The debate continues over whether the editor of the Collegian should lose his job over his decision to use the F-word in huge type in an editorial. J. David McSwane insists the editorial was simply intended to defend free speech. McSwane has been ordered to appear before at a formal hearing before Rocky Mountain College's communication board on Oct. 4, according to a story in Editor and Publisher. Last week, the board said they'd received more than 300 emails about the editorial, with 70 percent running against McSwane's decision. The debate is raging in the blogosphere, too, with some defending the student and others saying the editorial was irresponsible. Apparently, some who know McSwane think he was more interested in grabbing the spotlight than the first amendment all along, according to an article on the Rocky Mountain News website.
So where do you stand? Should the editor stay or go? Is this really a first amendment issue or not?

2 comments:

Hazen said...

Banning any word is a slippery First Amendment slope, whether in a newspaper or in a rap song.
Obscenity is in the eye of the beholder.
However, McSwane should have considered the fallout. The flap over the use of the word is greater than whatever information he was trying to convey in the first place.
A separate issue: Who publishes the student paper?
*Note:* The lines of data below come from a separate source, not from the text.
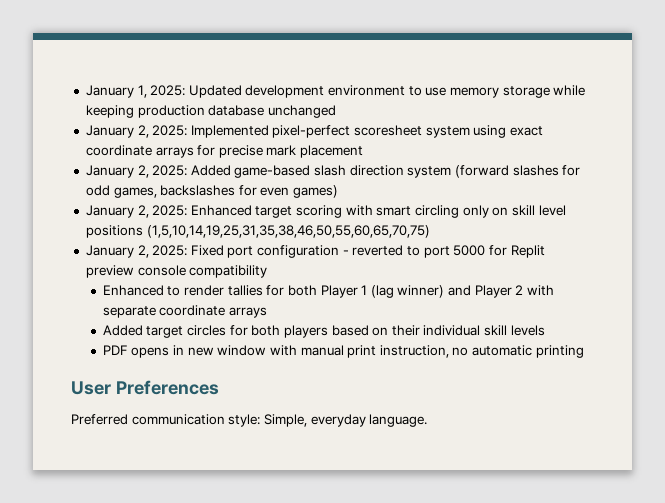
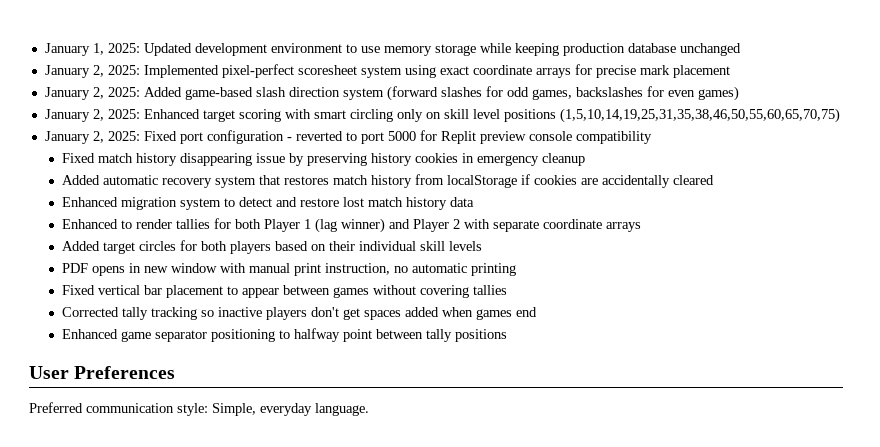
+ Fixed match history disappearing issue by preserving history cookies in emergency cleanup
+ Added automatic recovery system that restores match history from localStorage if cookies are accidentally cleared
+ Enhanced migration system to detect and restore lost match history data
+ Fixed vertical bar placement to appear between games without covering tallies
+ Corrected tally tracking so inactive players don't get spaces added when games end
+ Enhanced game separator positioning to halfway point between tally positions

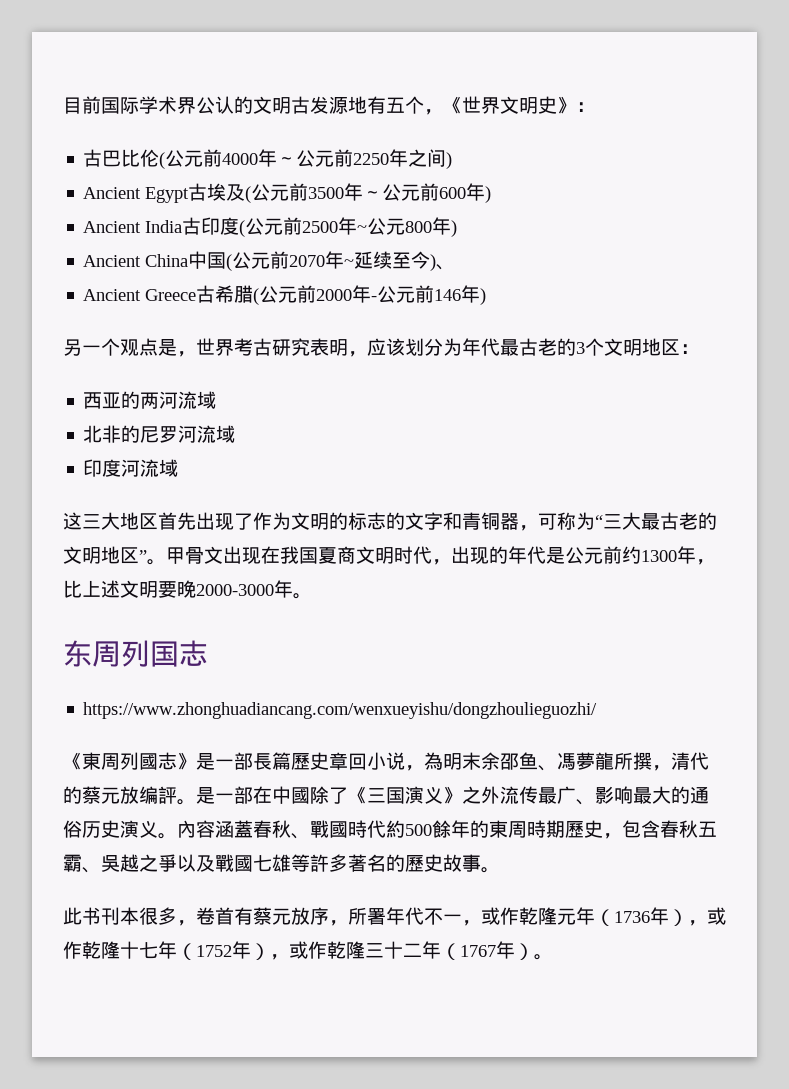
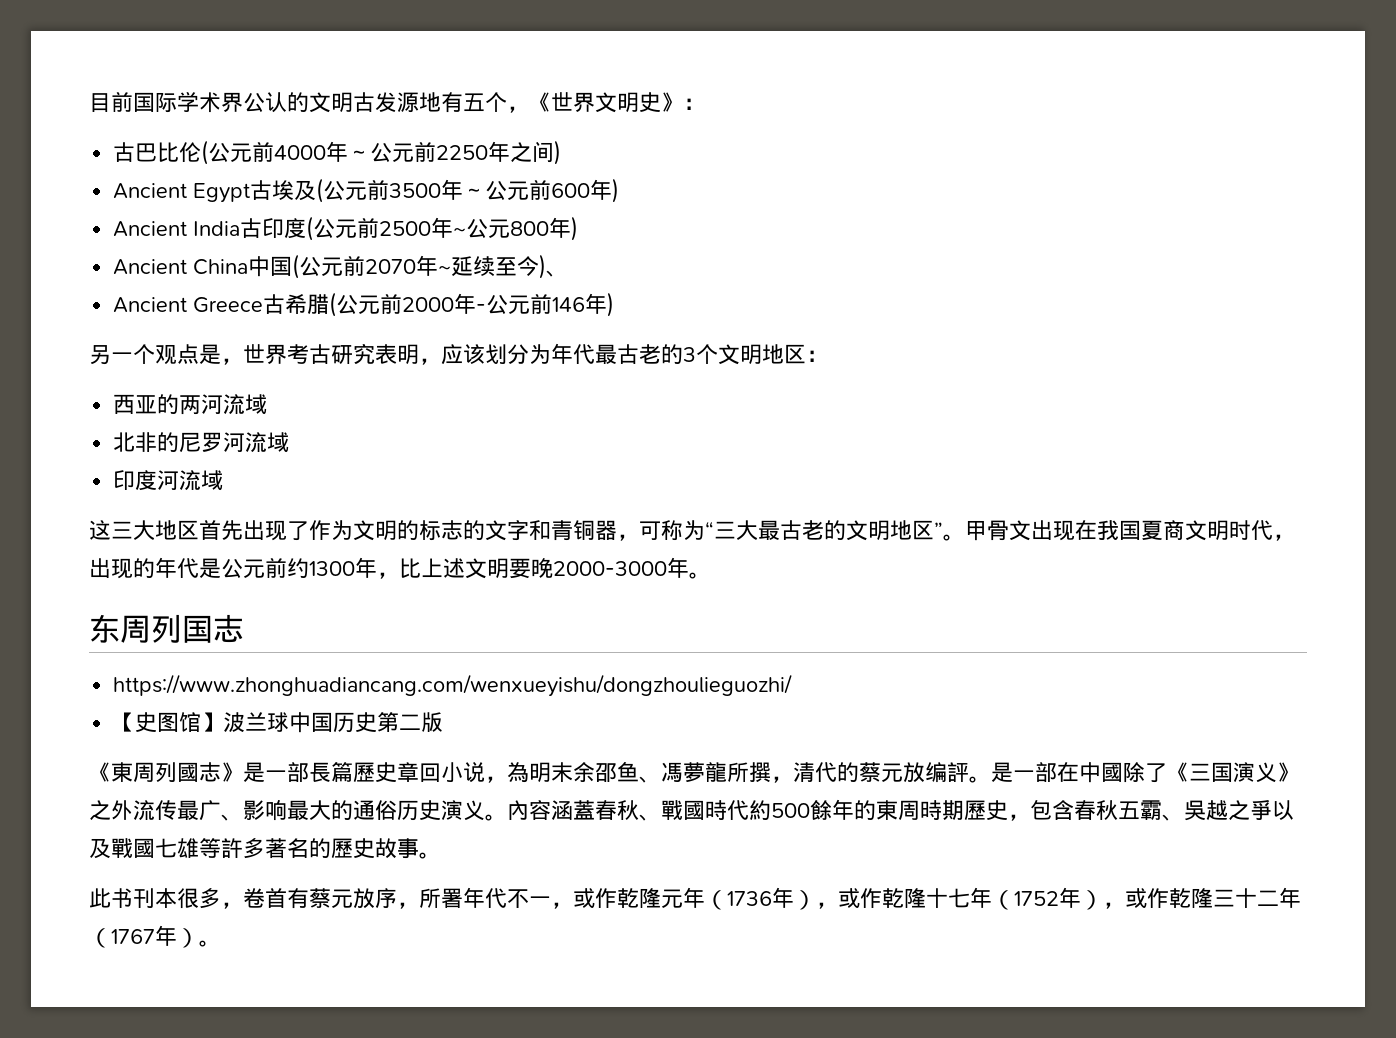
+ 【史图馆】波兰球中国历史第二版

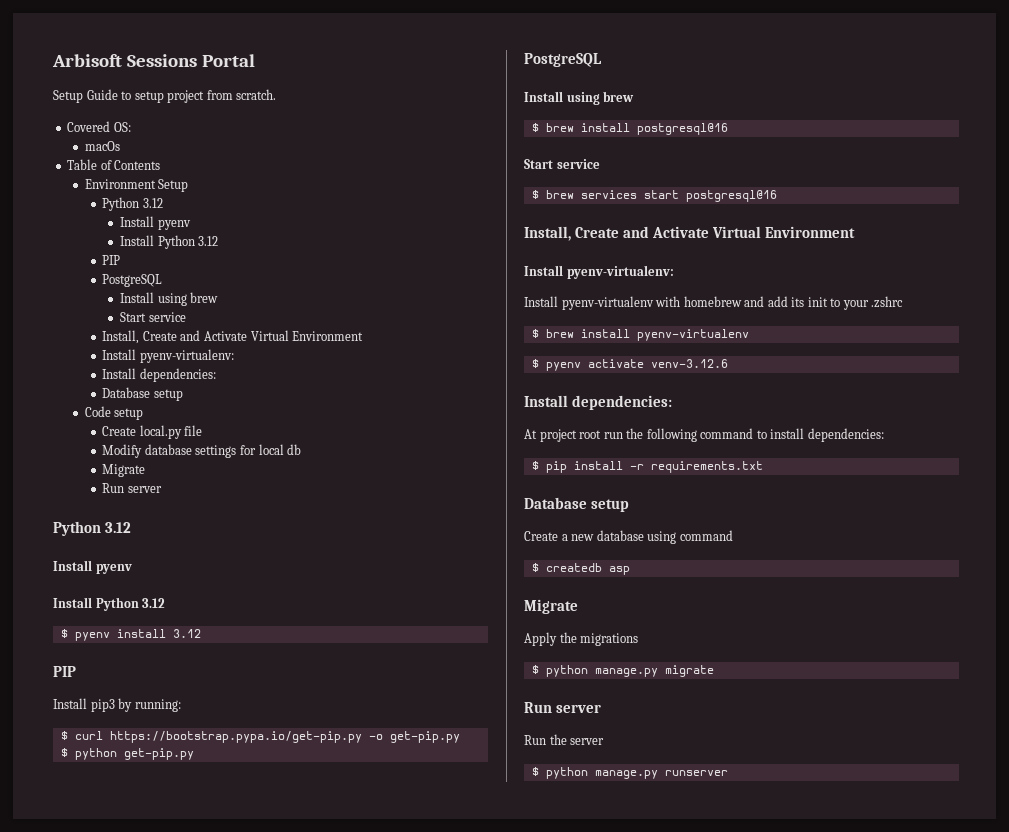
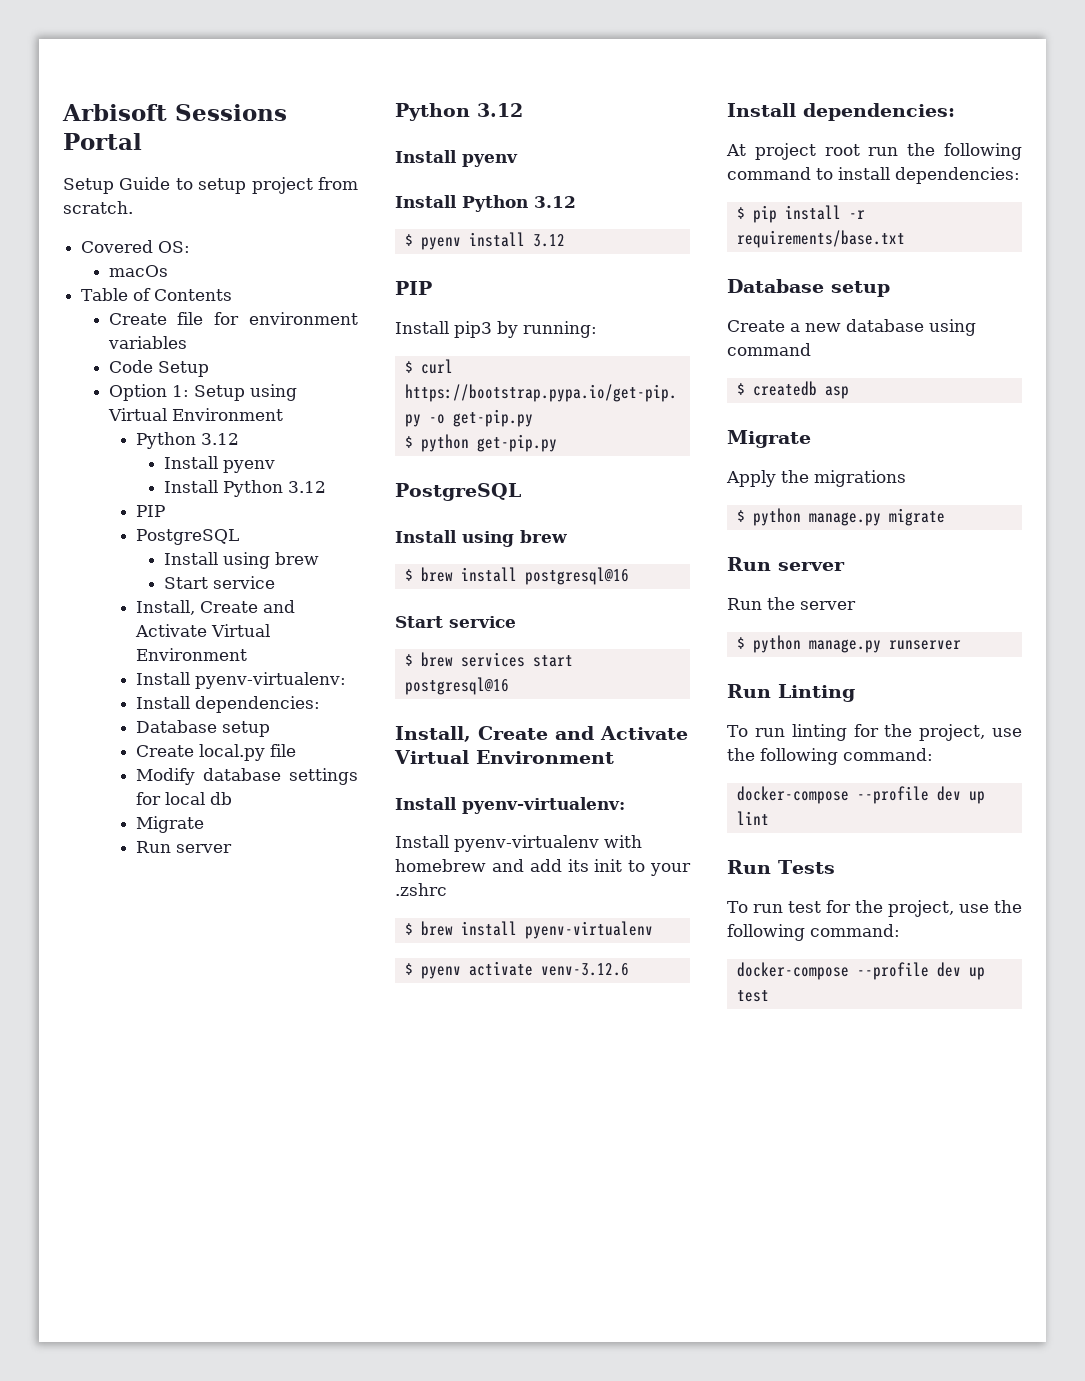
- Environment Setup
+ Create file for environment variables
+ Code Setup
+ Option 1: Setup using Virtual Environment
- Code setup
- $ pip install -r requirements.txt
+ $ pip install -r requirements/base.txt
+ Run Linting
+ To run linting for the project, use the following command:
+ docker-compose --profile dev up lint
+ Run Tests
+ To run test for the project, use the following command:
+ docker-compose --profile dev up test

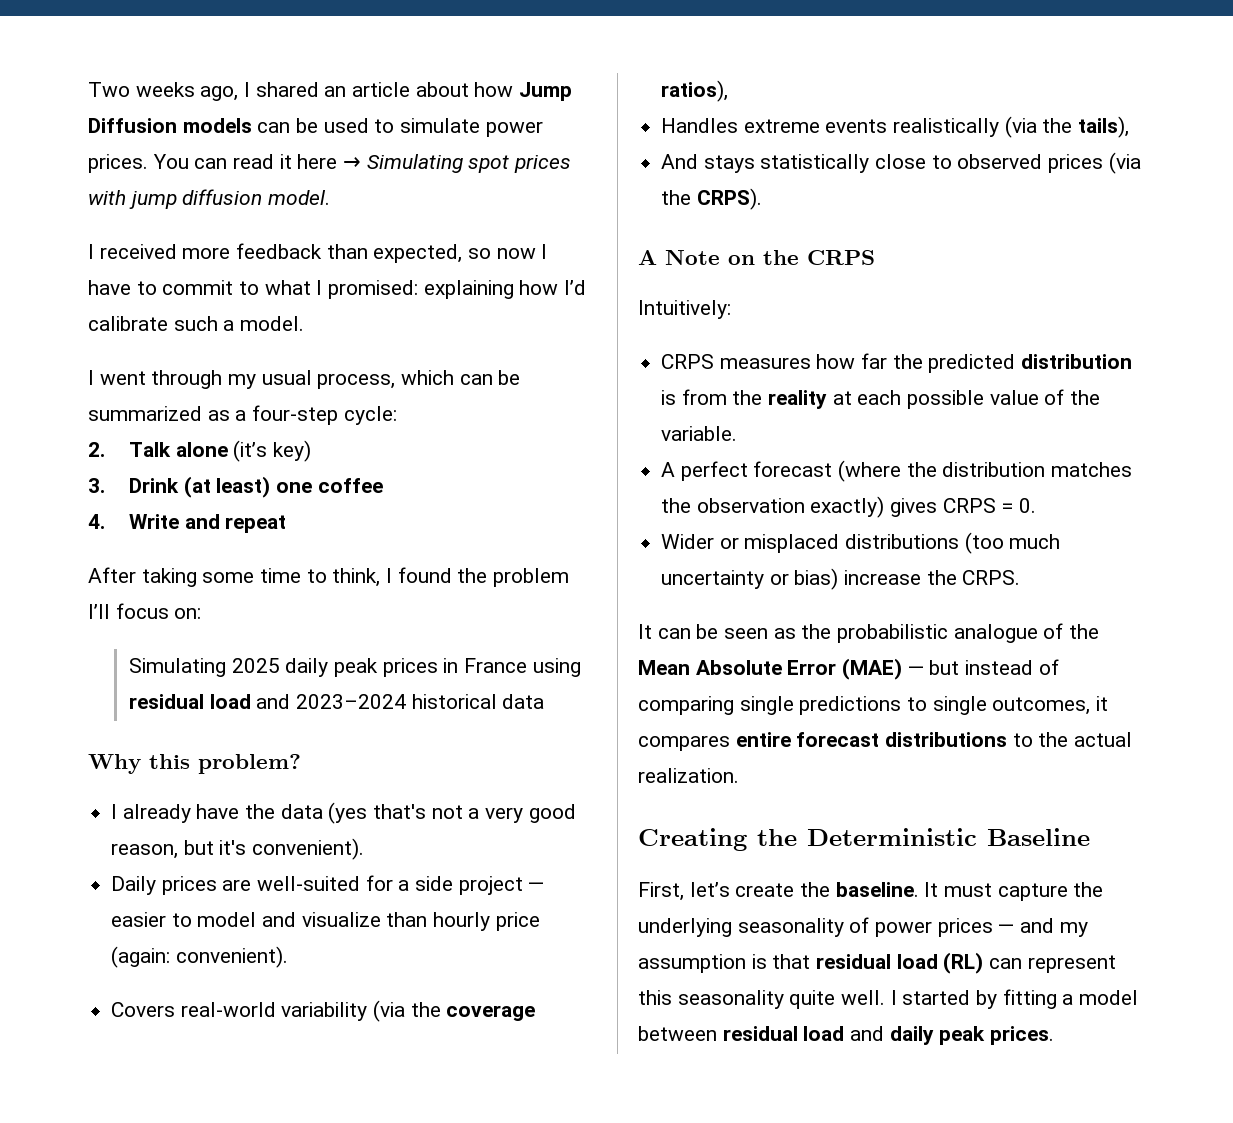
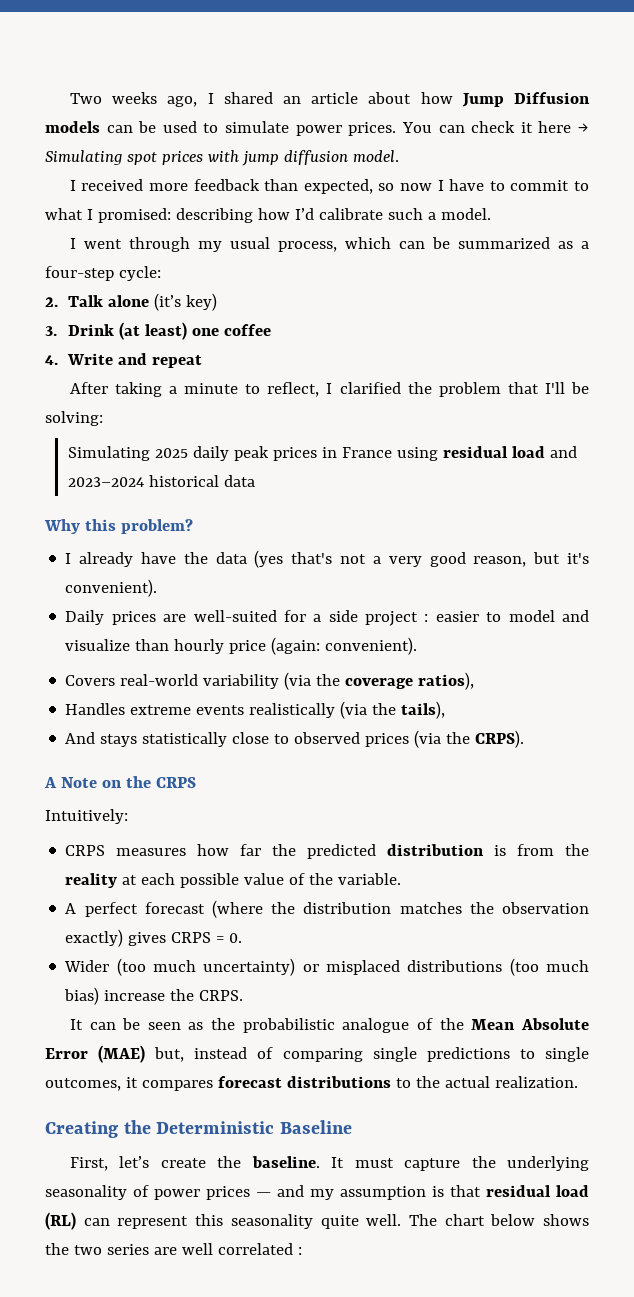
- You can read it here → Simulating spot prices with jump diffusion model.
+ You can check it here → Simulating spot prices with jump diffusion model.
- I received more feedback than expected, so now I have to commit to what I promised: explaining how I’d calibrate such a model.
+ I received more feedback than expected, so now I have to commit to what I promised: describing how I’d calibrate such a model.
- After taking some time to think, I found the problem I’ll focus on:
+ After taking a minute to reflect, I clarified the problem that I'll be solving:
- Daily prices are well-suited for a side project — easier to model and visualize than hourly price (again: convenient).
+ Daily prices are well-suited for a side project : easier to model and visualize than hourly price (again: convenient).
- Wider or misplaced distributions (too much uncertainty or bias) increase the CRPS.
+ Wider (too much uncertainty) or misplaced distributions (too much bias) increase the CRPS.
- It can be seen as the probabilistic analogue of the Mean Absolute Error (MAE) — but instead of comparing single predictions to single outcomes, it compares entire forecast distributions to the actual realization.
+ It can be seen as the probabilistic analogue of the Mean Absolute Error (MAE) but, instead of comparing single predictions to single outcomes, it compares forecast distributions to the actual realization.
- I started by fitting a model between residual load and daily peak prices.
+ The chart below shows the two series are well correlated :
A publisher can fire an editor for a lot of reasons (such as embarrassing the organization). Any legal case centers on the rules/contract governing the relationship between McSwane and his bosses.
Generally, editors don't own the papers they work for and getting fired happens.

Kei Hoskins said...

I think he just shouldn't be editor anymore. The decision to let the phrase get through was purely attention grabbing, not to mention stupid. By pulling this stunt he lost all the students who support Bush, because believe it or not, there are a lot who do. If he was going to do this he should have made it equal and had some papers that said "Praise Bush". Because then at least nobody could say he was one sided. Still stupid, and now he knows how stupid he was.